Morikawa, K, Gouttenoire, J, Hernandez, C, Dao Thi, VL, Tran, HT, Lange, CM, Dill, MT, Heim, MH, Donzé, O, Penin, F, et al
Hepatology (Baltimore, Md.). 2014;(2):423-33
Abstract
UNLABELLED The hepatitis C virus (HCV) NS3-4A protease is not only an essential component of the viral replication complex and a prime target for antiviral intervention but also a key player in the persistence and pathogenesis of HCV. It cleaves and thereby inactivates two crucial adaptor proteins in viral RNA sensing and innate immunity, mitochondrial antiviral signaling protein (MAVS) and TRIF, a phosphatase involved in growth factor signaling, T-cell protein tyrosine phosphatase (TC-PTP), and the E3 ubiquitin ligase component UV-damaged DNA-binding protein 1 (DDB1).

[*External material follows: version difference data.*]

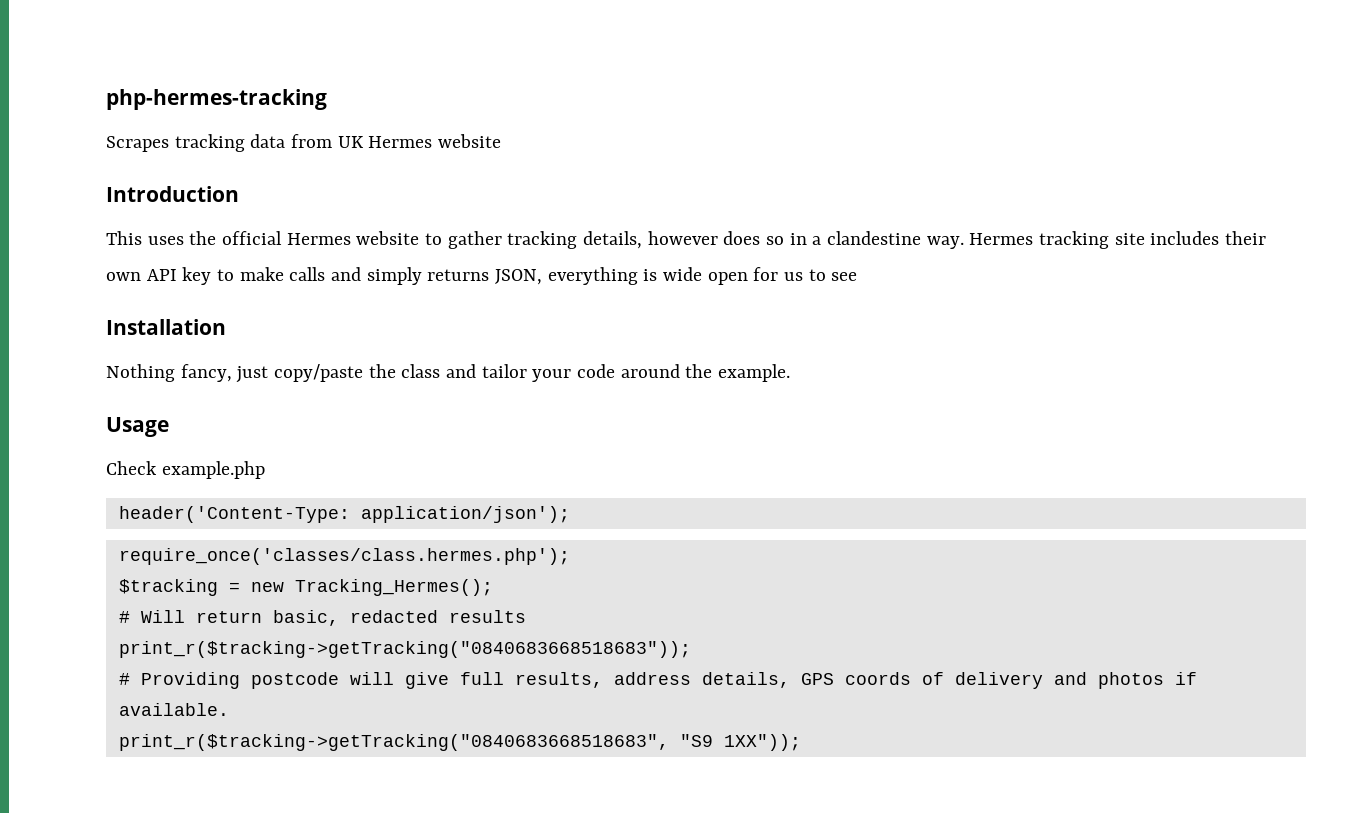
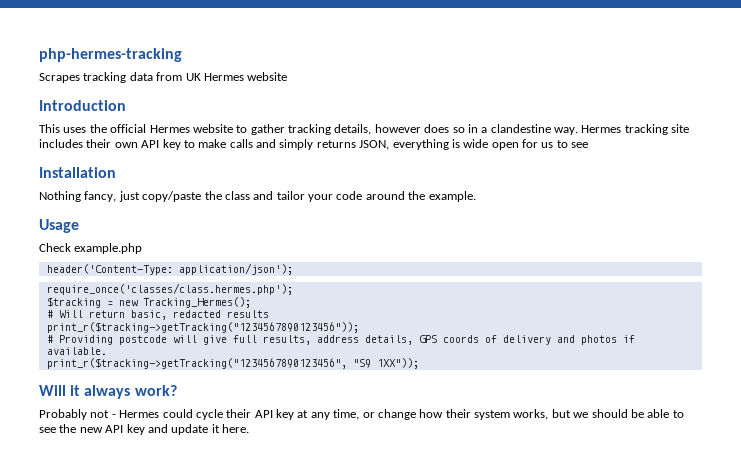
- print_r($tracking->getTracking("0840683668518683"));
+ print_r($tracking->getTracking("1234567890123456"));
- print_r($tracking->getTracking("0840683668518683", "S9 1XX"));
+ print_r($tracking->getTracking("1234567890123456", "S9 1XX"));
+ Will it always work?
+ Probably not - Hermes could cycle their API key at any time, or change how their system works, but we should be able to see the new API key and update it here.

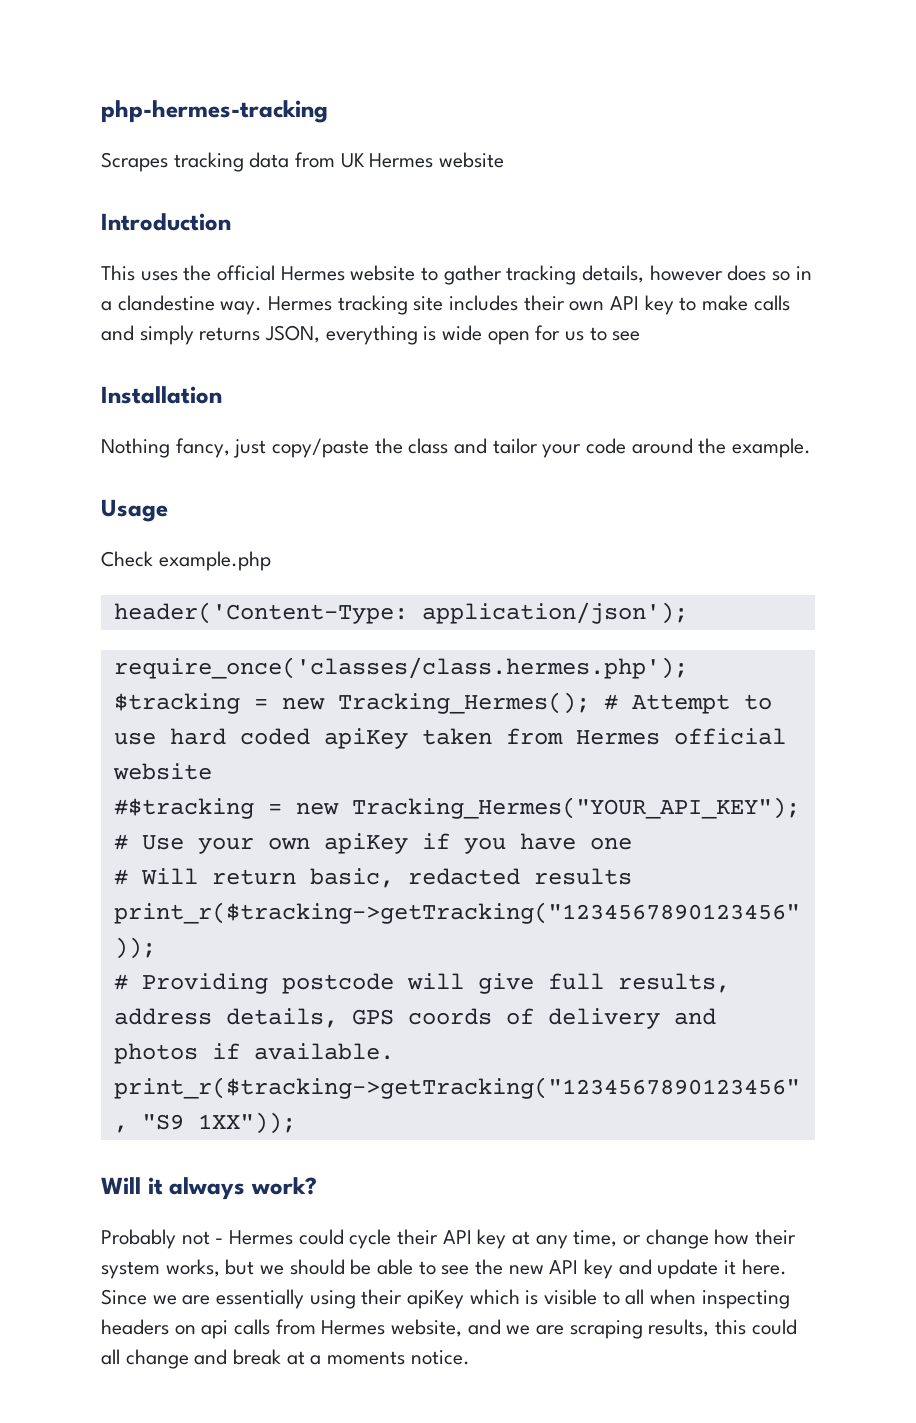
- $tracking = new Tracking_Hermes();
+ $tracking = new Tracking_Hermes(); # Attempt to use hard coded apiKey taken from Hermes official website
+ #$tracking = new Tracking_Hermes("YOUR_API_KEY"); # Use your own apiKey if you have one
+ Since we are essentially using their apiKey which is visible to all when inspecting headers on api calls from Hermes website, and we are scraping results, this could all change and break at a moments notice.

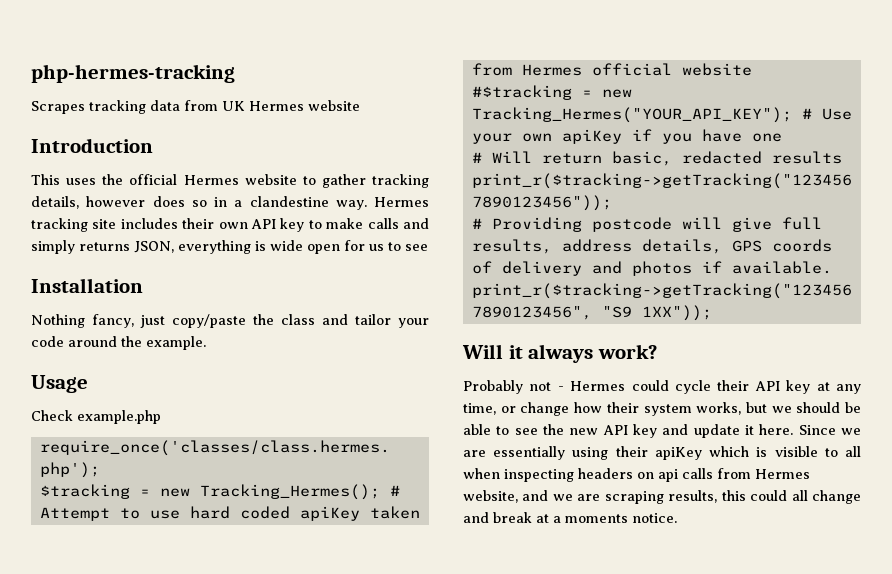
- header('Content-Type: application/json');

Here we explored quantitative proteomics to identify novel cellular substrates of the NS3-4A protease. Cell lines inducibly expressing the NS3-4A protease were analyzed by stable isotopic labeling using amino acids in cell culture (SILAC) coupled with protein separation and mass spectrometry. This approach identified the membrane-associated peroxidase GPx8 as a bona fide cellular substrate of the HCV NS3-4A protease. Cleavage by NS3-4A occurs at Cys 11, removing the cytosolic tip of GPx8, and was observed in different experimental systems as well as in liver biopsies from patients with chronic HCV. Overexpression and RNA silencing studies revealed that GPx8 is involved in viral particle production but not in HCV entry or RNA replication. CONCLUSION We provide proof-of-concept for the use of quantitative proteomics to identify cellular substrates of a viral protease and describe GPx8 as a novel proviral host factor targeted by the HCV NS3-4A protease.